My business concluded at the Mitre, I stood hesitating outside, on the corner between the High and St Mildred Street. When I had brought Emma Thorgold to Oxford in her boy’s clothes, we had been at ease with each other, totally caught up in the escape from her stepfather and his vicious dogs. Then Margaret had clothed her in a fine gown and my eyes had been opened. Emma was a lady, an heiress to a considerable estate, far beyond an Oxford shopkeeper in rank. I had been avoiding her ever since, for I could not resolve the confusing conflict in my heart. It was my wife Elizabeth I still loved, though she was lost to me forever. Yet Emma had also touched something in me.
This was foolishness, lurking on the corner like a lovesick boy. It was no more than simple politeness to tell Mistress Farringdon and her girls that we would be away for two or three weeks. I did not know whether Emma was still with them, or whether she had already left for her grandfather’s manor.
I made my way slowly up St Mildred Street. They would be home from Mass long since, for their parish church, St Mildred’s, was but a few houses away, My tentative knock on the door of the small cottage, leased to Mistress Farringdon by Merton College, was answered at once, as the door was thrown open by her daughter Juliana.
‘Mama, it is Nicholas!’ she cried. ‘Come in, Nicholas.

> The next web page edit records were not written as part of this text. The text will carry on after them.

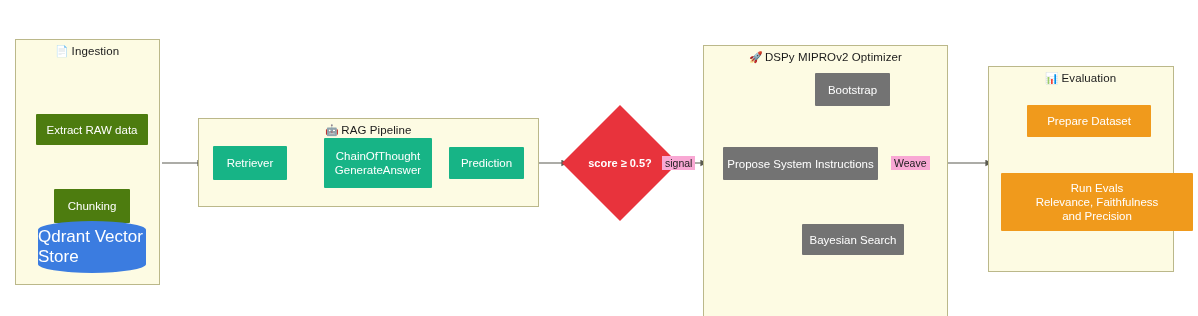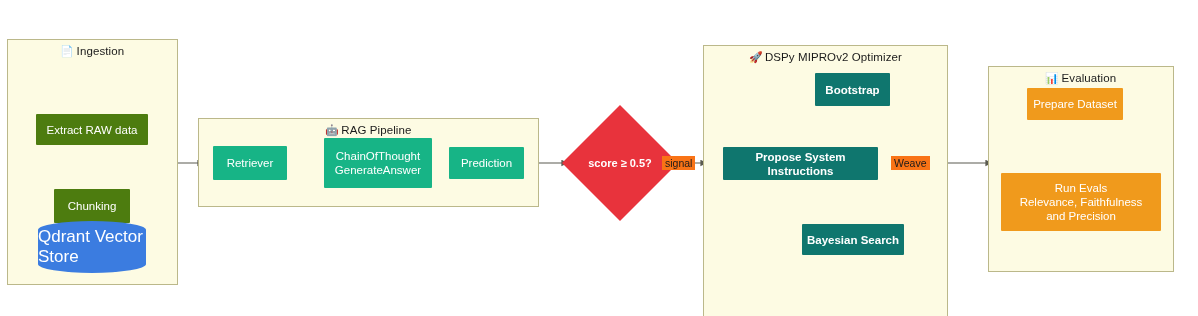--- a/index.html
+++ b/index.html
@@ -49,21 +49,21 @@
     justify-content: center;
     text-align: center;
     color: #ffffff;
     font-size: 11.5px;
     line-height: 14px;
     box-sizing: border-box;
     border-radius: 1px;
   }
   .node.blue   { background: #4d7c0f; margin-top: 48px; }
   .node.green  { background: #17b486; }
-  .node.purple { background: #0f766e; font-weight: bold; }
+  .node.purple { background: #737373; }
   .node.orange { background: #f09a1c; }
 
   
   .cyl {
     position: absolute;
     color: #fff;
     font-size: 17px;
   }
   .cyl .body {
     position: absolute;
@@ -114,21 +114,21 @@
     position: absolute;
     left: 0; top: 0;
     width: 1198px;
     height: 316px;
     pointer-events: none;
   }
   .edge-label {
     position: absolute;
     font-size: 10.5px;
     color: #1a1a1a;
-    background: #f97316;
+    background: #f9a8d4;
     padding: 1px 3px;
     white-space: nowrap;
   }
 </style>
 </head>
 <body>
 
 <div id="canvas">
 
   <svg class="edges" viewBox="0 0 1198 316">
@@ -154,21 +154,21 @@
 
     <path d="M 805 180 C 805 205 815 218 830 224" fill="none" stroke="#5a5a50" stroke-width="1.1" marker-end="url(#arrow)"></path>
 
     <path d="M 880 106 C 915 128 918 200 884 224" fill="none" stroke="#5a5a50" stroke-width="1.1" stroke-dasharray="2,2.5" marker-end="url(#arrow)"></path>
 
     <line x1="948" y1="163" x2="992" y2="163" stroke="#5a5a50" stroke-width="1.1" marker-end="url(#arrow)"></line>
 
     <line x1="1081" y1="130" x2="1081" y2="172" stroke="#5a5a50" stroke-width="1.1" marker-end="url(#arrow)"></line>
   </svg>
 
-  <div class="subgraph" style="left:7px; top:39px; width:171px; height:246px;">
+  <div class="subgraph" style="left:15px; top:39px; width:145px; height:246px;">
     <div class="sg-title">
       <span class="emoji">📄</span><span>Ingestion</span>
     </div>
   </div>
 
   <div class="node blue" style="left:36px; top:66px; width:112px; height:31px;">
     <span>Extract RAW data</span>
   </div>
 
   <div class="node blue" style="left:54px; top:141px; width:76px; height:34px;">
@@ -227,23 +227,23 @@
   </div>
 
   <div class="edge-label" style="left:891px; top:156px;">Weave</div>
 
   <div class="subgraph" style="left:988px; top:66px; width:186px; height:206px;">
     <div class="sg-title">
       <span class="emoji">📊</span><span>Evaluation</span>
     </div>
   </div>
 
-  <div class="node orange" style="left:1027px; top:88px; width:96px; height:32px;">
+  <div class="node orange" style="left:1027px; top:105px; width:124px; height:32px;">
     <span>Prepare Dataset</span>
   </div>
 
-  <div class="node orange" style="left:1001px; top:173px; width:160px; height:58px; flex-direction:column;">
+  <div class="node orange" style="left:1001px; top:173px; width:192px; height:58px; flex-direction:column;">
     <span>Run Evals</span>
     <span>Relevance, Faithfulness</span>
     <span>and Precision</span>
   </div>
 
 </div>
 
 </body></html>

We have not seen you for weeks!’
Mistress Farringdon came up behind her and put her hands on Juliana’s shoulders.
‘My dear, it is Master Elyot to you. And it has not been weeks.’
‘Nicholas will do very well.’ I smiled at them.
‘Will you dine with us?’ she said, curtseying and urging me into the main room of the small cottage. Every woman in Oxford seemed bent on feeding me.
‘Nay,’ I said. ‘I cannot stay. I came only to give you a message.’